- Kenya Pipeline Authority Managing Director, John Mwangangi said engagements with customers and stakeholders would help the corporation make adjustments where necessary to ensure better service delivery.
- He reassured the business community countrywide and in the region that KPA in collaboration with all key government agencies and cargo interveners have put in measures to ensure business continuity during and after elections.
As the debate about the establishment of an Internal Container Deport in Naivasha hots up, Kenya Ports Authority (KPA) plans to introduce an outreach program in the North Rift region away from the traditional operation areas of Mombasa and Nairobi, Managing Director, John Mwangemi has said.
He said the move was aimed at scaling up the stakeholder engagements, improve service delivery and customer satisfaction by understanding their unique business and social needs.
He said KPA always prioritized social dialogue and business engagements with its customers and stakeholders because they played a crucial role in supporting the ports and shipping industry.
Speaking during a corporate dinner at the Nakuru Golf Club where the corporation had sponsored a golf tournament, Mwangemi said it was only through such engagements that KPA would make adjustments where necessary to ensure better service delivery and customer satisfaction.
KPA team which was in Nakuru for a two-day event including the inaugural golf tournament had earlier visited Nakuru Hills Special School where they donated beddings and warm clothing worth Sh200,000.
“Over the years, Ports have undergone major transformations from basic gateways to sea and inland waterways, to complex ecosystems with a multitude of players supporting trade through multimodal and intermodal transport systems,” he said.
Mwangemi added that the complex ecosystem has been the basis for the port industry’s shift in strategy to focus beyond just the ports themselves but the entire transport corridors as they are the start and end of supply chains.
His comments come two days after President Uhuru Kenyatta defended his administration’s decision of creating the Naivasha ICD saying that it was not taking business and jobs from the coastal region.
The President said besides reducing congestion at the Mombasa port, linking Mombasa and the Naivasha Industrial Parks would create more jobs for people in the two destinations while at the same time ease cargo haulage.
On his part, Mwangemi said customer needs were evolving and becoming more individualized which made it necessary for ports and other logistics supply chains to meet at a convergence point to efficiently deliver to these expectations.
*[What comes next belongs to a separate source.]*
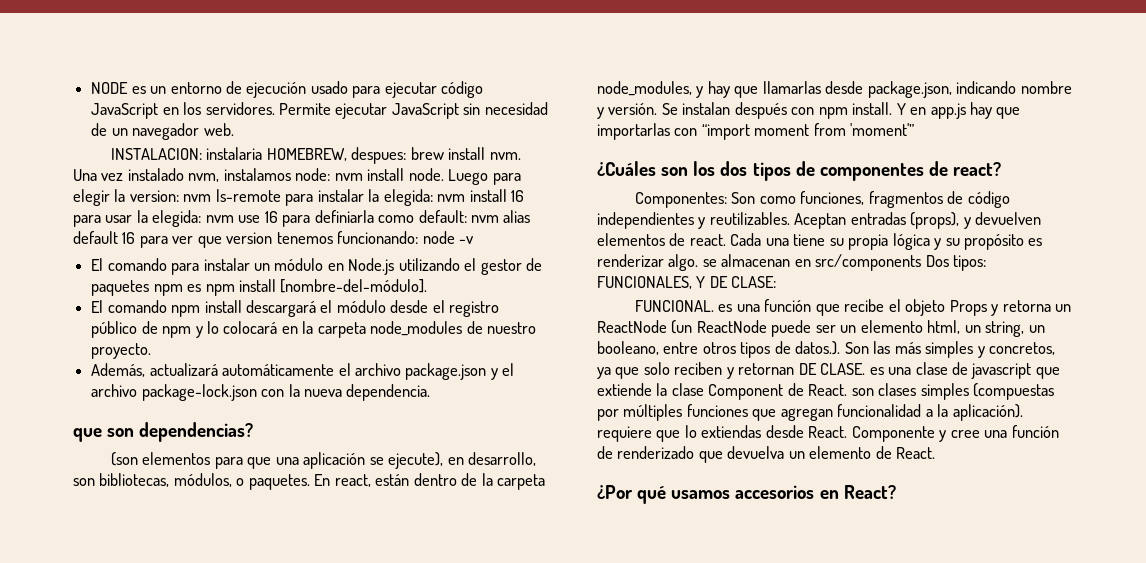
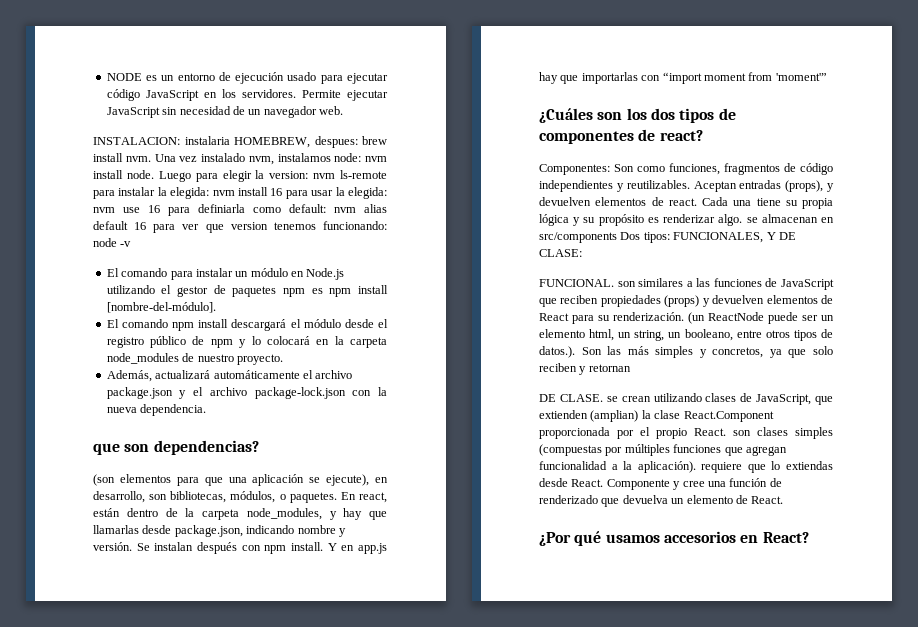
- FUNCIONAL. es una función que recibe el objeto Props y retorna un ReactNode (un ReactNode puede ser un elemento html, un string, un booleano, entre otros tipos de datos.). Son las más simples y concretos, ya que solo reciben y retornan DE CLASE. es una clase de javascript que extiende la clase Component de React. son clases simples (compuestas por múltiples funciones que agregan funcionalidad a la aplicación). requiere que lo extiendas desde React.
+ FUNCIONAL. son similares a las funciones de JavaScript que reciben propiedades (props) y devuelven elementos de React para su renderización. (un ReactNode puede ser un elemento html, un string, un booleano, entre otros tipos de datos.). Son las más simples y concretos, ya que solo reciben y retornan
+ DE CLASE. se crean utilizando clases de JavaScript, que extienden (amplian) la clase React.Component proporcionada por el propio React. son clases simples (compuestas por múltiples funciones que agregan funcionalidad a la aplicación). requiere que lo extiendas desde React.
“Nairobi and Nairobi ICDs which are connected by a railtainer are examples of this logistical convergence, KPA has invested in these dry ports located over 500 KM away from the port to facilitate ease of cargo movement,” he said.
He noted that cargo is swiftly offloaded from the ship and transferred onto the wagons for direct railage to the Dry ports closer to the customers.
On the forthcoming General Elections, Mwangemi reassured the business community countrywide and in the region that KPA in collaboration with all key government agencies and cargo interveners has put in measures to ensure business continuity during and after elections.
“KPA held engagements with customers in the transit countries of Uganda, Rwanda and Burundi and reassured them of our preparedness to offer uninterrupted services during this period when we are electing a new government,” he said.
The MD said the anxiety among the business community during the electioneering period slows cargo documentation and evacuation from the port.